Damit diese unglaubliche Datendichte überhaupt dargestellt werden kannund trotzdem die Interaktivität erhalten bleibt, kommt bei der TraceEncounters-Netzwerkdarstellung eine weitere Innovation zum Einsatz: Leuchtdiagramme. Ein Leuchtdiagramm vereint die im Druck mögliche unglaubliche Informationsdichte mit der an einer Computeranzeige möglichen Interaktion. Auf der Ars Electronica zeigt TraceEncounters werden die Knoten und Verbindungen mit der extrem einen höchsten Druckerauflösung auf Velin-Papier gedruckt; dieses Velin-Papier wird vor einem 50-Zoll-Plasma-Touchscreen aufgespannt. Wenn Sie sich der Darstellung nähern, leuchtet das Plasma des Touchscreen-Bildschirms hinter Ihrem eigenen Knoten leicht auf (der Display-Computer hat seinen eigenen Nadelleser und weiß daher, wer vor ihm steht). Gleichzeitig werden die von Ihrem Knoten ausstrahlenden Linien wie auch die Linien aller anderen sich vor dem Display befindenden Personen erleuchtet. Auf diese Weise können zwei Personen Verbindungen zu gemeinsamen Freunden feststellen, von denen ihnen nicht bekannt ist, dass sie ihre gemeinsamen Freunde sind.
Beitrag Zu Ästhetik Und Wissenschaft
Um dieses Projekt auf eine stringente intellektuelle und kommunikative Grundlage zu stellen, führten wir Gespräche mit einem anerkannten Fachmann im Bereich sozialer Netzwerkanalyse, David Krackhardt, Professor für Organisation an der Carnegie Mellon University und Herausgeber von JoSS: The Journal of Social Structure. Er war vom Projekt begeistert und hat uns wertvolle Informatinen darüber geben können, welche Art der Beobachtungen von den Forschern in diesem Bereich angestrebt werden. Sie bilden die Grundlage für die Ikonografie und die visuelle Sprache der Netzwerk-Anzeige. Nach seinen Aussagen wird die von uns entwickelte Datenbank eine der ergiebigsten sein, die in diesem Forschungsbereich zur Verfügung steht. Wir beabsichtigen, sie ihm für die freie Benutzung durch Wissenschaftler in aller Welt zur Verfügung zu stellen.

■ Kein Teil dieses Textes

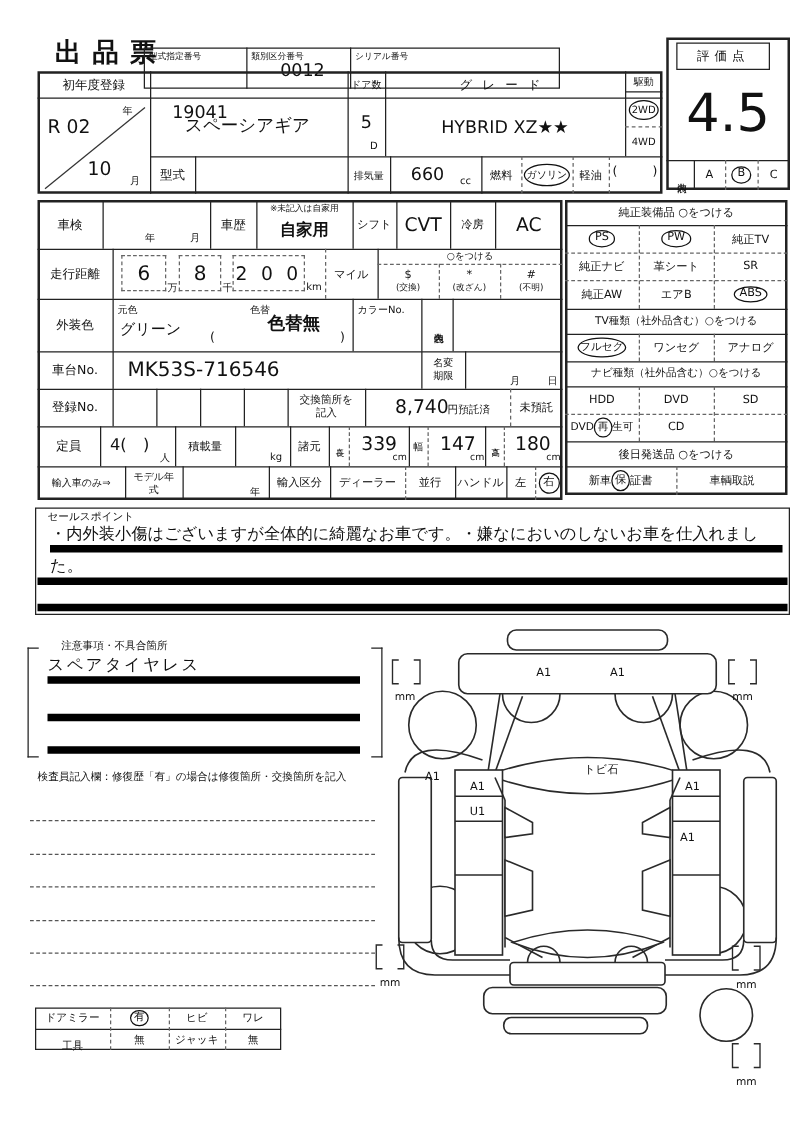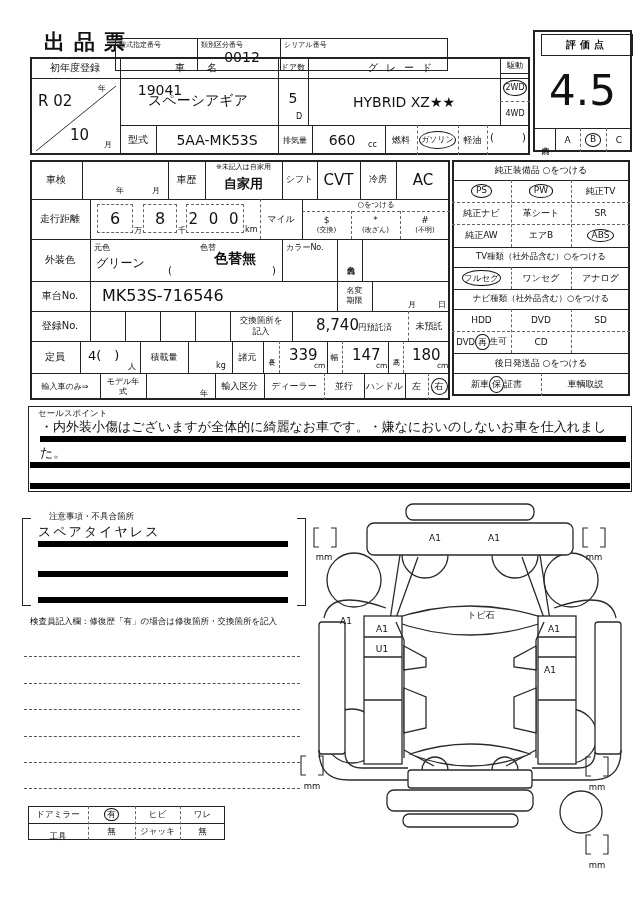"評価点" div.box { font-weight: bold -> none; width: 92px -> 75px }
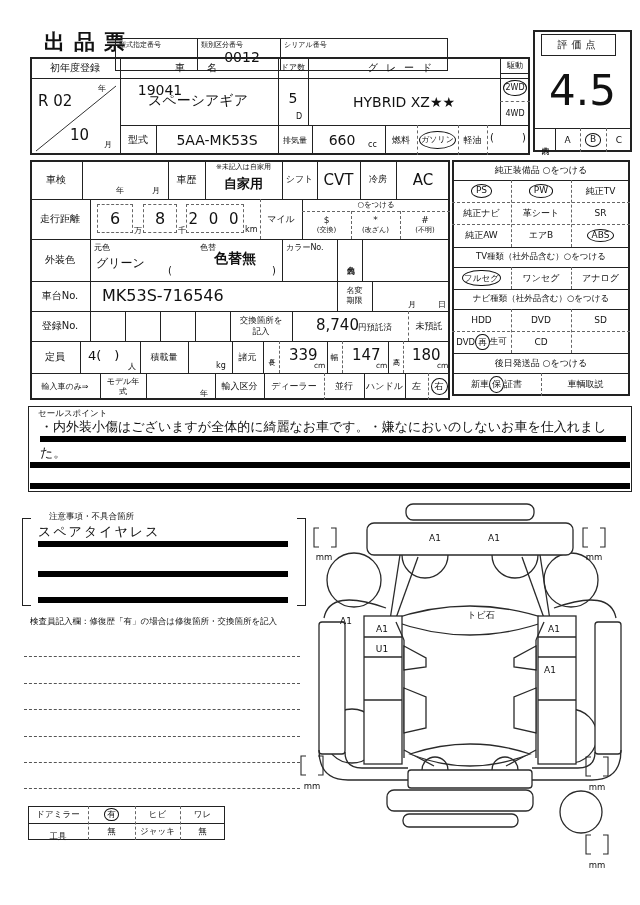"車 名" div.abs { html: <div>車 名</div> -> none }
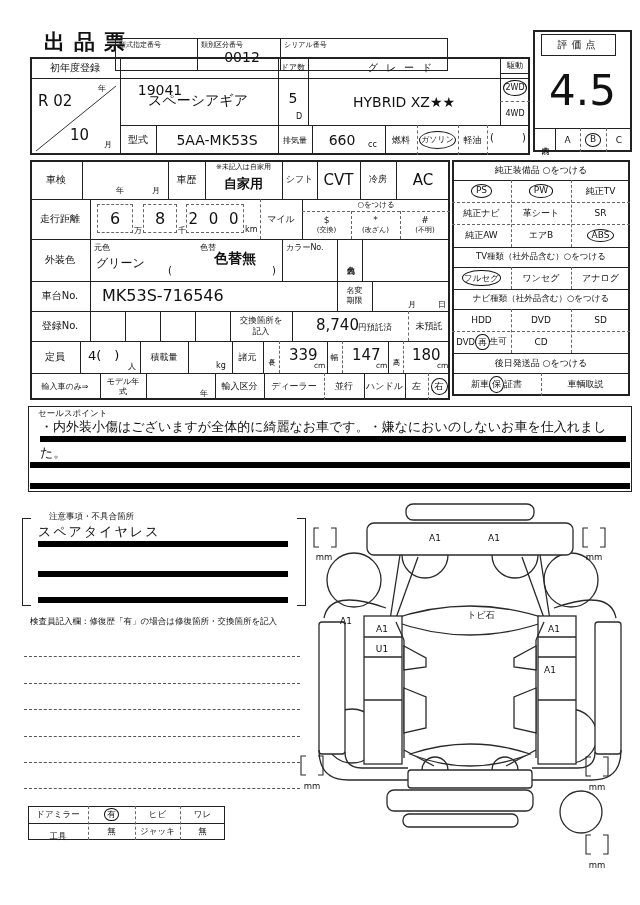"5AA-MK53S" div.abs { html: <div>5AA-MK53S</div> -> none }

Was die Ästhetik angeht, ist dieses Projekt eine direkte Verkörperung meiner Vorstellungen zur Ästhetik von Information – dass nämlich die Komplexität der realen Welt den visuellen Genuss und die Bedeutung einer Darstellung viel eher zu bereichern vermag, wenn das Bild „lesbar“ ist, wenn also die Darstellung einen sinnvollen Diskurs nicht nur des Bildes, sondern auch der ihm zu Grunde liegenden Datenbank ermöglicht. Das Projekt umfasst auch zwei bis drei Mal täglich er-stellte neue Vellum-Overlay-Drucke für die Leuchtdiagramm TraceEncounters; durch sie kann die fortschreitende Verdeutlichung der sozialen Struktur vergangener Diagramme beobachtet und Interaktion mit dem aktuellen Diagramm hergestellt werden. Mit etwas Glück wird dies unsere Gespräche und Erkenntnisse nicht nur über Technologie, Hardware und Software. sondern auch über das eigentliche Thema von TraceEncounters unterstützen: Ars Electronica und die komplexen sozialen Verflechtungen, die wir mit Hilfe des Festivals knüpfen können.